▸ **What is needed**
Leave out the pictures and transcribe the rest of the records exactly.

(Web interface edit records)
• • • • •

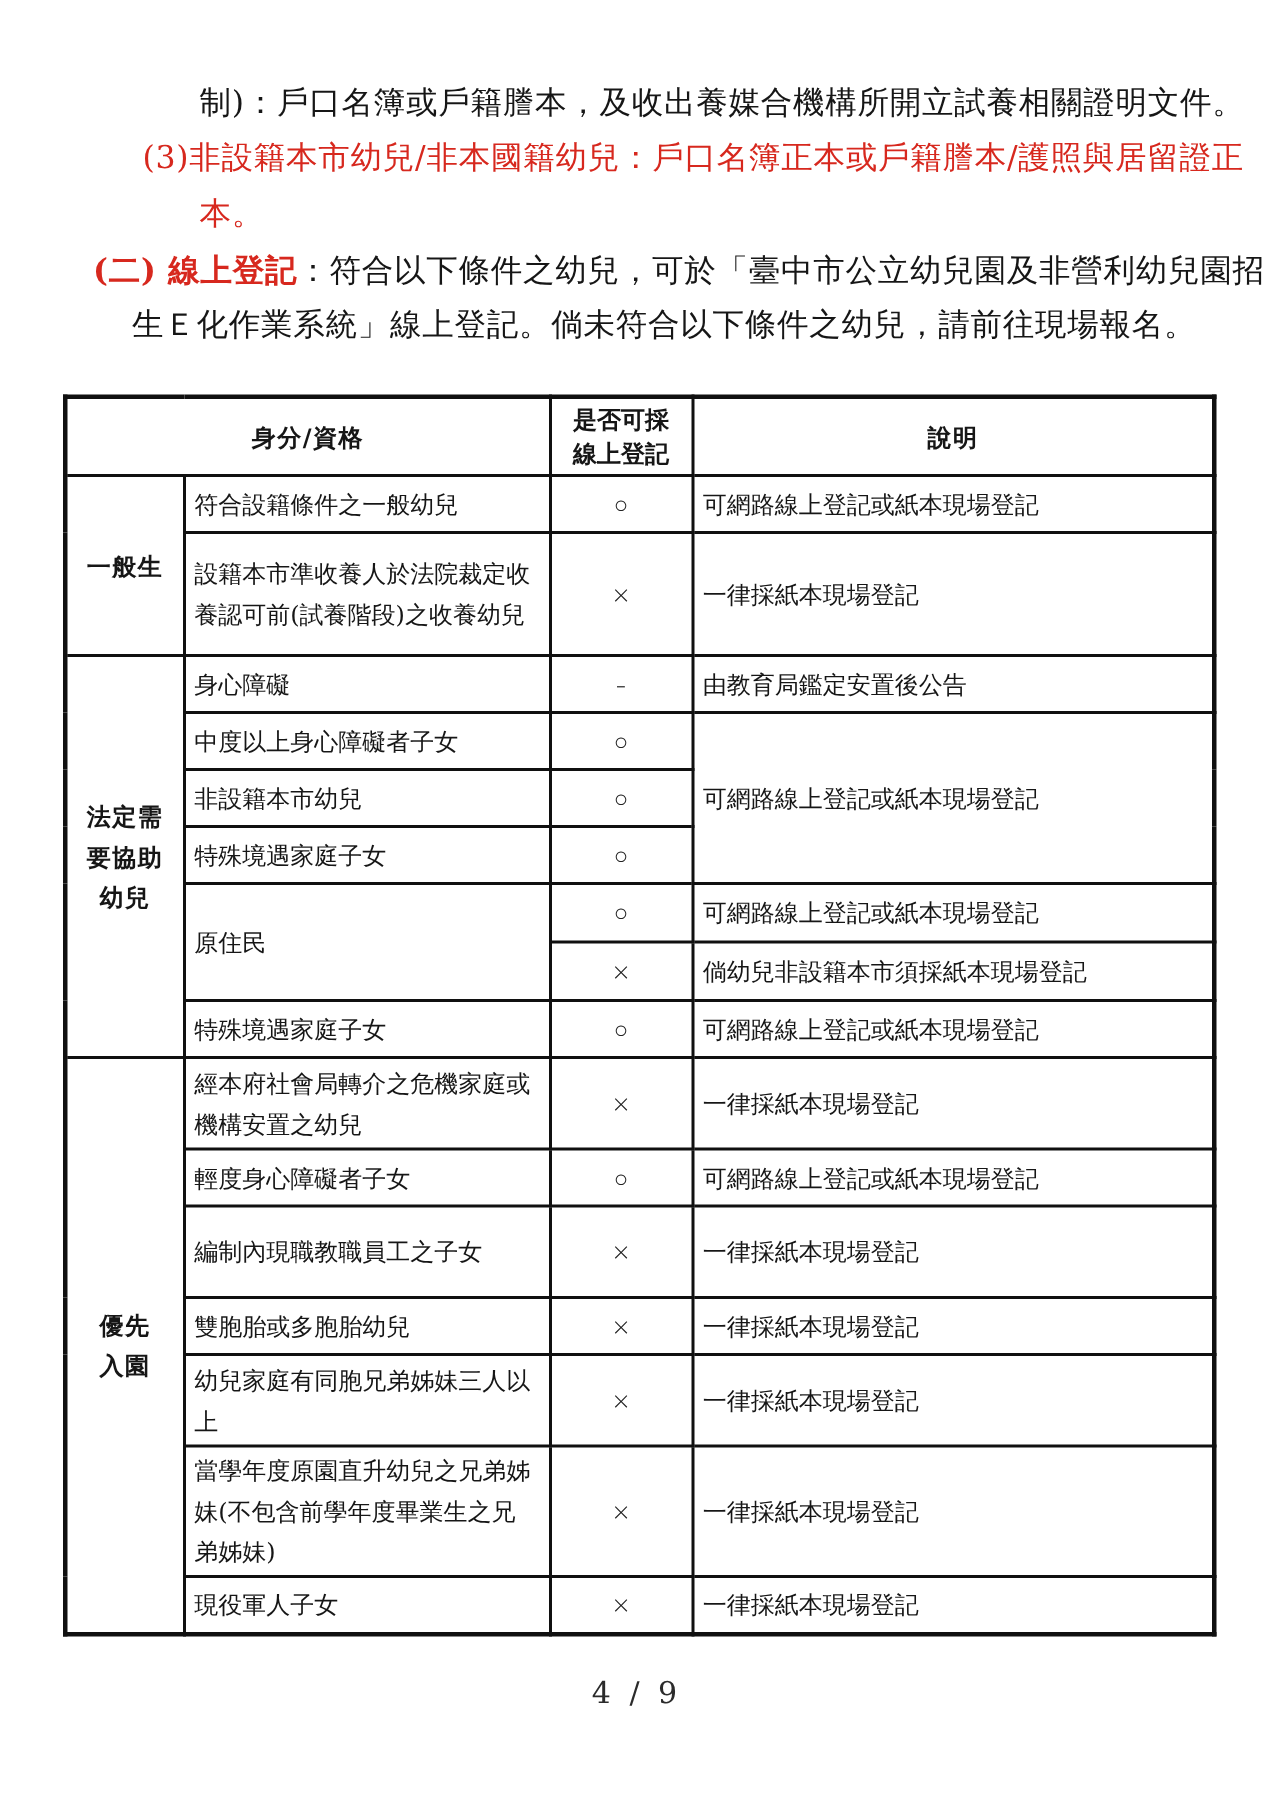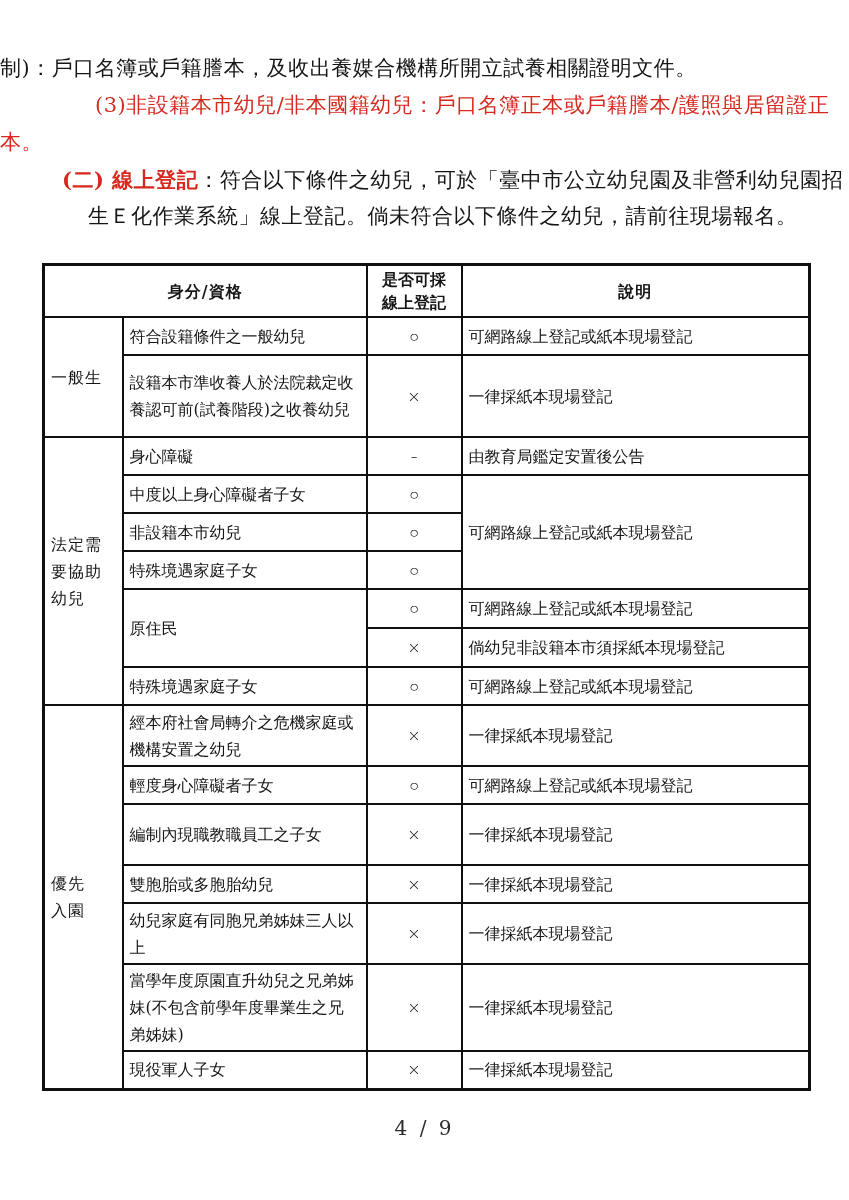--- a/index.html
+++ b/index.html
@@ -28,7 +28,7 @@
   }
   .intro .line { height: 37px; }
   .ind-item   { margin-left: 95px; }   
-  .ind-cont   { }  
+  .ind-cont   { margin-left: 133px; }  
   .ind-sec    { margin-left: 62px; }   
   .ind-sec2   { margin-left: 88px; }   
   .red { color: #d7281e; }

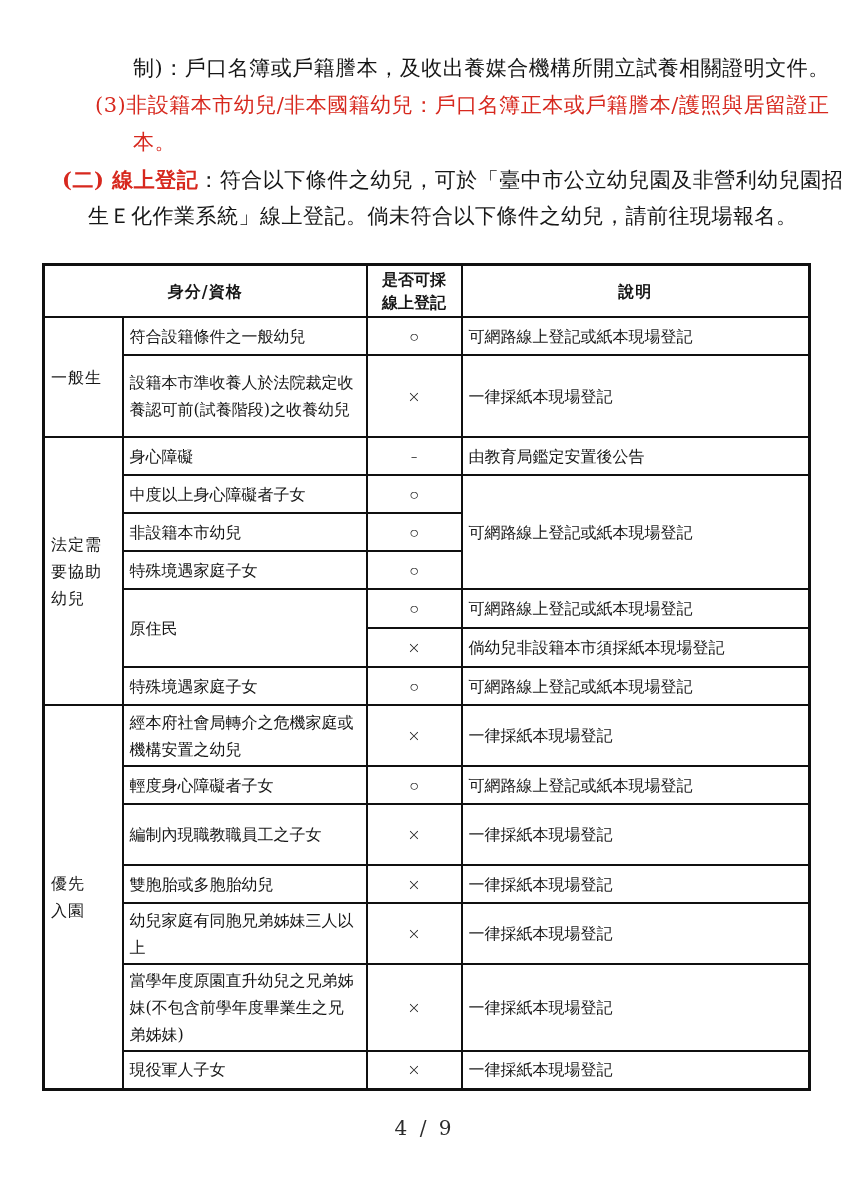--- a/index.html
+++ b/index.html
@@ -59,8 +59,8 @@
     letter-spacing: 1px;
   }
   td.group {
-    text-align: left;
-    font-weight: normal;
+    text-align: center;
+    font-weight: bold;
     letter-spacing: 1px;
     line-height: 40px;
     padding: 0;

• • • • •

▸ **Response to this task**
--- a/index.html
+++ b/index.html
@@ -28,7 +28,7 @@
   }
   .intro .line { height: 37px; }
   .ind-item   { margin-left: 95px; }   
-  .ind-cont   { }  
+  .ind-cont   { margin-left: 133px; }  
   .ind-sec    { margin-left: 62px; }   
   .ind-sec2   { margin-left: 88px; }   
   .red { color: #d7281e; }

--- a/index.html
+++ b/index.html
@@ -59,8 +59,8 @@
     letter-spacing: 1px;
   }
   td.group {
-    text-align: left;
-    font-weight: normal;
+    text-align: center;
+    font-weight: bold;
     letter-spacing: 1px;
     line-height: 40px;
     padding: 0;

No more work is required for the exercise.